Human vs GPT Bias Reasoning

ISEF Category: Behavioral and Social Sciences

Ready to Turn This Idea Into a Real Project?

This guide was put together with the help of AI research tools to give you a solid starting point. But a competitive science fair project lives in the details: refining your research question, fine-tuning your variables, analyzing your data, and presenting your findings like a seasoned scientist.

For next steps tailored to your interests, skill level, and timeline, work one-on-one with a MehtA+ mentor. Learn more about MehtA+ Science & Engineering Research Mentorship →

Subcategory: Cognitive Psychology · Difficulty: Intermediate · Setup: Home Setup · Time: 1 to 2 Months

The Hook

A chatbot can sound smarter than a person, but that does not mean it reasons the same way. On classic bias questions, humans often miss the statistical answer because the first answer feels right. GPT-class models can miss too, but not always in the same pattern. Your project asks where those two kinds of intuition line up, and where they split apart.

What Is It?

This project compares two kinds of answers to the same short problems. In cognitive psychology, System 1 means fast, automatic thinking, and System 2 means slower, careful thinking. The classic items here test cognitive reflection, which is the skill of stopping a fast wrong answer and checking it, and base-rate neglect, which happens when people ignore how common something really is.

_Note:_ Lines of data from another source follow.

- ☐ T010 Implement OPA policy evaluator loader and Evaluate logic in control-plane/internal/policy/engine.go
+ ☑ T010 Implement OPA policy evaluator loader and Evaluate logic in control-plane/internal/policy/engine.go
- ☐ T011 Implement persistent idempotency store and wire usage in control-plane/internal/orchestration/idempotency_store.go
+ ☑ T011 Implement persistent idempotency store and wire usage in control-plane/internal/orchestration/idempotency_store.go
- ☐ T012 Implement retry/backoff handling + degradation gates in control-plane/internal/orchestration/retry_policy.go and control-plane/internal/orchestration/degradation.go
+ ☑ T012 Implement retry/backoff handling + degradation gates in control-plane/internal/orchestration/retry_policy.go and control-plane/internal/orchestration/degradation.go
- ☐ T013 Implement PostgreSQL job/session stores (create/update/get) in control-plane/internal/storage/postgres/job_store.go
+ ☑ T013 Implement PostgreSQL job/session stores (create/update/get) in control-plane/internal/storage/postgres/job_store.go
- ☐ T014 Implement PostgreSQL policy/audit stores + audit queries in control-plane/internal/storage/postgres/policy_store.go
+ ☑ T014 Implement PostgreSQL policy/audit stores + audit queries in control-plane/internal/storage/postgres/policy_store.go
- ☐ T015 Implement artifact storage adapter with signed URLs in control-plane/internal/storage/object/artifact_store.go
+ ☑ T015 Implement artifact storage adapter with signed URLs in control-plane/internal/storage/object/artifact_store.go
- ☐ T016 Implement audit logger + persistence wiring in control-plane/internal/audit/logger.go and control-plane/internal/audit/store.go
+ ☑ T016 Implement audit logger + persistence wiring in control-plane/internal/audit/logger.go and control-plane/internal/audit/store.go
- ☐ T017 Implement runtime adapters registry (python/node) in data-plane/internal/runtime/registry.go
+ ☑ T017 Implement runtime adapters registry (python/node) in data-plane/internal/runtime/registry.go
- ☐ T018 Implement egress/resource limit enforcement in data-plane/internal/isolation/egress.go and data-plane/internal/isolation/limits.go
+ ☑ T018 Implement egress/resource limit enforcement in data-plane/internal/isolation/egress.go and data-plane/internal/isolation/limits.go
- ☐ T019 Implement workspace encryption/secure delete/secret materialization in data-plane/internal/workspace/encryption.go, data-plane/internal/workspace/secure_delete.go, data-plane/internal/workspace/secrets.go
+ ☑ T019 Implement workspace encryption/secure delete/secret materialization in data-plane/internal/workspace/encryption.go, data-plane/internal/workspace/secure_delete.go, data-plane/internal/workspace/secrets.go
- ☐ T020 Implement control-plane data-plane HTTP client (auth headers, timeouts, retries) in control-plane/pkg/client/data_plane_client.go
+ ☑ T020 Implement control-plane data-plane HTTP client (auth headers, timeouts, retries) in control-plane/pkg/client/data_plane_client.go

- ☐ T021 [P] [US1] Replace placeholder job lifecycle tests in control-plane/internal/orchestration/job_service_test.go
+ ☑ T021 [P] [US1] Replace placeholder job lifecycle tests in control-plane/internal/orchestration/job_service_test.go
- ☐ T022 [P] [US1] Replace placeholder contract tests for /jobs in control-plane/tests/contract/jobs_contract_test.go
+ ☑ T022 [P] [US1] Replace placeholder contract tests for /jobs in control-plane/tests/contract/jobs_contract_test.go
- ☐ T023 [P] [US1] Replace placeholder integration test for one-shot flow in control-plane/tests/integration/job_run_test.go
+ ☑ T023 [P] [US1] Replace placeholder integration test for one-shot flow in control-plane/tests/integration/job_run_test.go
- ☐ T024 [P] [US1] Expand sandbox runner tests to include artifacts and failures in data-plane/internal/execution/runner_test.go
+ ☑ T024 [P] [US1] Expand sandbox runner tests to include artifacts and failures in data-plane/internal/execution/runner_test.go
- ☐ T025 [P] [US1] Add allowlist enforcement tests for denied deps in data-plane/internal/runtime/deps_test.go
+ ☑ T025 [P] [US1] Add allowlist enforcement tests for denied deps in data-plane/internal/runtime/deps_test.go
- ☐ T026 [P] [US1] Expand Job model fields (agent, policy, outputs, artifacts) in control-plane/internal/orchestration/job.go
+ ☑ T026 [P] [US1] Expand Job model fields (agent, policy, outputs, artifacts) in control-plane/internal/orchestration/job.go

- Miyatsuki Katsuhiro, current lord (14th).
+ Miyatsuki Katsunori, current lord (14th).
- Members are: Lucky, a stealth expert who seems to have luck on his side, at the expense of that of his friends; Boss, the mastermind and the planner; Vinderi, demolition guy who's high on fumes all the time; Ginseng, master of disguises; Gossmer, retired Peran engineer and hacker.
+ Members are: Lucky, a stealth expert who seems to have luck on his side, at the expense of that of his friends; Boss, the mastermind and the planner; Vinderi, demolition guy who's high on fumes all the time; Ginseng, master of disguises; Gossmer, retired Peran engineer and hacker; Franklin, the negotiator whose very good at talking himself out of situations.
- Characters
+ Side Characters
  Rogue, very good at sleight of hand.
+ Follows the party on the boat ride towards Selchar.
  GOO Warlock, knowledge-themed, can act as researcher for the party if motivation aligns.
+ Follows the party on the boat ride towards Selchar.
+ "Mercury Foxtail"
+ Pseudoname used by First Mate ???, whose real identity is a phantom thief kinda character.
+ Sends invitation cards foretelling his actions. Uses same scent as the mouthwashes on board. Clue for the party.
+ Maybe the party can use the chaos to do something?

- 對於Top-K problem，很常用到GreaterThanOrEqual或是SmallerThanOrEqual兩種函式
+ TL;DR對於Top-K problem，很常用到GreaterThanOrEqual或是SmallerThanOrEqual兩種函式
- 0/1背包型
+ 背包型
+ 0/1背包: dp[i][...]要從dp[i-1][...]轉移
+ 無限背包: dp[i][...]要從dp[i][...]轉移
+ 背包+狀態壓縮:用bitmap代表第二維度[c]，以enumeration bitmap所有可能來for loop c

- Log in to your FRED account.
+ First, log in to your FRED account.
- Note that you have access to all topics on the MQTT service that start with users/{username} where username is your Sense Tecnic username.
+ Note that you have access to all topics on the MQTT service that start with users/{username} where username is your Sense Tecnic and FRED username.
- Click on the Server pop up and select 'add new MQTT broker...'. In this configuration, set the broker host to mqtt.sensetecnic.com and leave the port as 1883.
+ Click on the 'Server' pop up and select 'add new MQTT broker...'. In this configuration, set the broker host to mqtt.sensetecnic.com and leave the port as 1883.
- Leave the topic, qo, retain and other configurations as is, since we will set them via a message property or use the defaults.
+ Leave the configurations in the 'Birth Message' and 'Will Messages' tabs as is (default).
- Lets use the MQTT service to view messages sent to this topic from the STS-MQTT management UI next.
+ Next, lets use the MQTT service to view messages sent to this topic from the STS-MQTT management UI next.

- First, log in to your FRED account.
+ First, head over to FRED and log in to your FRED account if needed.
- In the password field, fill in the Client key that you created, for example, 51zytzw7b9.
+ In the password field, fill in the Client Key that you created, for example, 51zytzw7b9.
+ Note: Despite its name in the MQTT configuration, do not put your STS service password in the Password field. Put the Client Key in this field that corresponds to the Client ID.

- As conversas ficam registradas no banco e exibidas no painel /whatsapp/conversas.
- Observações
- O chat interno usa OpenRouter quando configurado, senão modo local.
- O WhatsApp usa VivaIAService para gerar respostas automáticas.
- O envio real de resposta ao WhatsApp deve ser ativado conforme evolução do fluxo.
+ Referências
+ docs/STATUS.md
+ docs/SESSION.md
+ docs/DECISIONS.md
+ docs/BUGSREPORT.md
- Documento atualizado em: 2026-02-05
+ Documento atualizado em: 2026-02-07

Think of it like two players solving the same puzzle. One player grabs the first answer that feels smooth, while the other slows down and checks the numbers. A human may use gut feeling, then revise it. A GPT-class model does not have a human gut, but it still produces answers from learned patterns. That makes it a strong test case for asking whether model errors look like human biases, or whether they come from a different process.

Why This Is a Good Topic

This is a strong science fair topic because you can test it with clear right and wrong answers, then compare patterns across humans and an LLM. It connects to real problems in medicine, finance, hiring, and everyday decision-making, where people and tools both face misleading cues. You can learn survey design, coding, scoring, and basic statistics without needing a university lab.

Research Questions

How does prompt format change GPT-class accuracy on cognitive-reflection items?
What is the effect of adding step-by-step instructions on base-rate-neglect errors?
Does the model choose the statistically correct answer more often than students on the same items?
To what extent do confidence ratings predict correct answers for humans and for the model?
Which item features, such as wording length or numerical detail, most often trigger divergence between human and model answers?
How does item order affect accuracy across repeated human and model trials?

Basic Materials

Laptop or desktop computer with internet access.
Free survey or form software for collecting human responses.
Spreadsheet software for scoring and organizing data.
A published set of cognitive-reflection and base-rate-neglect items.
Basic consent and debrief sheets for student participants.
Notebook or document for coding answer patterns.
GPT-class chatbot interface for running the comparison prompt.

Advanced Materials

GPT-class API access for repeated model trials under fixed settings.
Python with pandas, scipy, and statsmodels for analysis.
R with tidyverse and lme4 for mixed-effects models.
Qualtrics, REDCap, or a school-approved survey platform for cleaner response capture.
A response-coding sheet for confidence ratings, explanations, and error types.
Optional text-analysis notebook for comparing human and model explanations.

Software & Tools

Google Forms: Collects human responses and exports them for scoring.
Google Sheets: Organizes trial data and helps you spot response patterns.
Python: Scores answers, compares groups, and runs basic statistical tests.
JASP: Runs t tests, chi-square tests, and regression with a simple interface.
RStudio: Fits item-level models when you want to study how specific questions behave.

Experiment Steps

Define the exact item set you will use, and separate cognitive-reflection items from base-rate-neglect items.
Decide how you will present the same items to humans and to the model so the comparison stays fair.
Build a scoring key that labels the statistically correct answer, the intuitive distractor, and any ambiguous response.
Plan controls for wording, item order, and prompt style so you can test one factor at a time.
Choose the statistics and graphs you will use before you collect data, including accuracy rates and item-level disagreement.
Set up a way to compare not just correctness, but also confidence, explanation style, and error type.

Common Pitfalls

Changing the wording of a question between the human survey and the model prompt, which creates a format effect instead of a real comparison.
Mixing items with different answer types, which makes scoring messy and hides where the model actually diverges.
Letting the model see clues from earlier answers, which can inflate later performance and blur item-level results.
Comparing one small human group to many model runs without matching trial counts, which makes the groups uneven.
Treating a fluent explanation as a correct answer, which overstates how well the model handled the underlying logic.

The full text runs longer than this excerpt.